» WHAT THE TASK ASKS: Character for character, give back every line below.

» DATA FOR THIS EXERCISE:
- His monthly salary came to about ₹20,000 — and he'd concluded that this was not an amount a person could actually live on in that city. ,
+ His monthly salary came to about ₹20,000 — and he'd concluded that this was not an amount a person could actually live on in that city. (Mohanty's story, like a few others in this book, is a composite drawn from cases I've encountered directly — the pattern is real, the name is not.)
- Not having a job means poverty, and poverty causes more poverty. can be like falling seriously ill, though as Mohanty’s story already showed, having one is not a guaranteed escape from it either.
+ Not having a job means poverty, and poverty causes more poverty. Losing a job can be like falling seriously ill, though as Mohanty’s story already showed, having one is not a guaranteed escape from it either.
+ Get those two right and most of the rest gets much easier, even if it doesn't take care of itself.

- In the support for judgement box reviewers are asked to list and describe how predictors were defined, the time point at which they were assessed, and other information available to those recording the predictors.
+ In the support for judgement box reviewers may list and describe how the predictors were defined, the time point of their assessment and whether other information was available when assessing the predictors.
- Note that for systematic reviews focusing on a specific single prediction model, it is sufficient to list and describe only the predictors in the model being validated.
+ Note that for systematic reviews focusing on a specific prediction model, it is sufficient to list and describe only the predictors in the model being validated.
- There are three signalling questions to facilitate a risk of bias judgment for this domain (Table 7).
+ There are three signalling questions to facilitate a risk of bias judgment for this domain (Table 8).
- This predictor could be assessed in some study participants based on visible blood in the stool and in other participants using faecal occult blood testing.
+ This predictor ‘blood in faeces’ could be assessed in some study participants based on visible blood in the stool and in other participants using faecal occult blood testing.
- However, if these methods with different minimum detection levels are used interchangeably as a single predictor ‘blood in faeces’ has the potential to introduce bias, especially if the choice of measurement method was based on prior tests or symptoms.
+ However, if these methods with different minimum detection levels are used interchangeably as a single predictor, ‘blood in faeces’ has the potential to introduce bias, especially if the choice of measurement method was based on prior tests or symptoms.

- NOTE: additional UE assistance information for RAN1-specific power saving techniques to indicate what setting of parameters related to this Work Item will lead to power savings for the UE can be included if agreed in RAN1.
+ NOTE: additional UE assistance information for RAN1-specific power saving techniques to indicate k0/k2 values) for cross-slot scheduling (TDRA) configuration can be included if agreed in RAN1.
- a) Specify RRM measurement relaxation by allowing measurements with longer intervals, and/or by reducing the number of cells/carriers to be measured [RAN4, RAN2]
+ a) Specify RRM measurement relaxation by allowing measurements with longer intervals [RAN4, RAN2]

» COMPLETED TASK:
- His monthly salary came to about ₹20,000 — and he'd concluded that this was not an amount a person could actually live on in that city. ,
+ His monthly salary came to about ₹20,000 — and he'd concluded that this was not an amount a person could actually live on in that city. (Mohanty's story, like a few others in this book, is a composite drawn from cases I've encountered directly — the pattern is real, the name is not.)
- Not having a job means poverty, and poverty causes more poverty. can be like falling seriously ill, though as Mohanty’s story already showed, having one is not a guaranteed escape from it either.
+ Not having a job means poverty, and poverty causes more poverty. Losing a job can be like falling seriously ill, though as Mohanty’s story already showed, having one is not a guaranteed escape from it either.
+ Get those two right and most of the rest gets much easier, even if it doesn't take care of itself.

- In the support for judgement box reviewers are asked to list and describe how predictors were defined, the time point at which they were assessed, and other information available to those recording the predictors.
+ In the support for judgement box reviewers may list and describe how the predictors were defined, the time point of their assessment and whether other information was available when assessing the predictors.
- Note that for systematic reviews focusing on a specific single prediction model, it is sufficient to list and describe only the predictors in the model being validated.
+ Note that for systematic reviews focusing on a specific prediction model, it is sufficient to list and describe only the predictors in the model being validated.
- There are three signalling questions to facilitate a risk of bias judgment for this domain (Table 7).
+ There are three signalling questions to facilitate a risk of bias judgment for this domain (Table 8).
- This predictor could be assessed in some study participants based on visible blood in the stool and in other participants using faecal occult blood testing.
+ This predictor ‘blood in faeces’ could be assessed in some study participants based on visible blood in the stool and in other participants using faecal occult blood testing.
- However, if these methods with different minimum detection levels are used interchangeably as a single predictor ‘blood in faeces’ has the potential to introduce bias, especially if the choice of measurement method was based on prior tests or symptoms.
+ However, if these methods with different minimum detection levels are used interchangeably as a single predictor, ‘blood in faeces’ has the potential to introduce bias, especially if the choice of measurement method was based on prior tests or symptoms.

- NOTE: additional UE assistance information for RAN1-specific power saving techniques to indicate what setting of parameters related to this Work Item will lead to power savings for the UE can be included if agreed in RAN1.
+ NOTE: additional UE assistance information for RAN1-specific power saving techniques to indicate k0/k2 values) for cross-slot scheduling (TDRA) configuration can be included if agreed in RAN1.
- a) Specify RRM measurement relaxation by allowing measurements with longer intervals, and/or by reducing the number of cells/carriers to be measured [RAN4, RAN2]
+ a) Specify RRM measurement relaxation by allowing measurements with longer intervals [RAN4, RAN2]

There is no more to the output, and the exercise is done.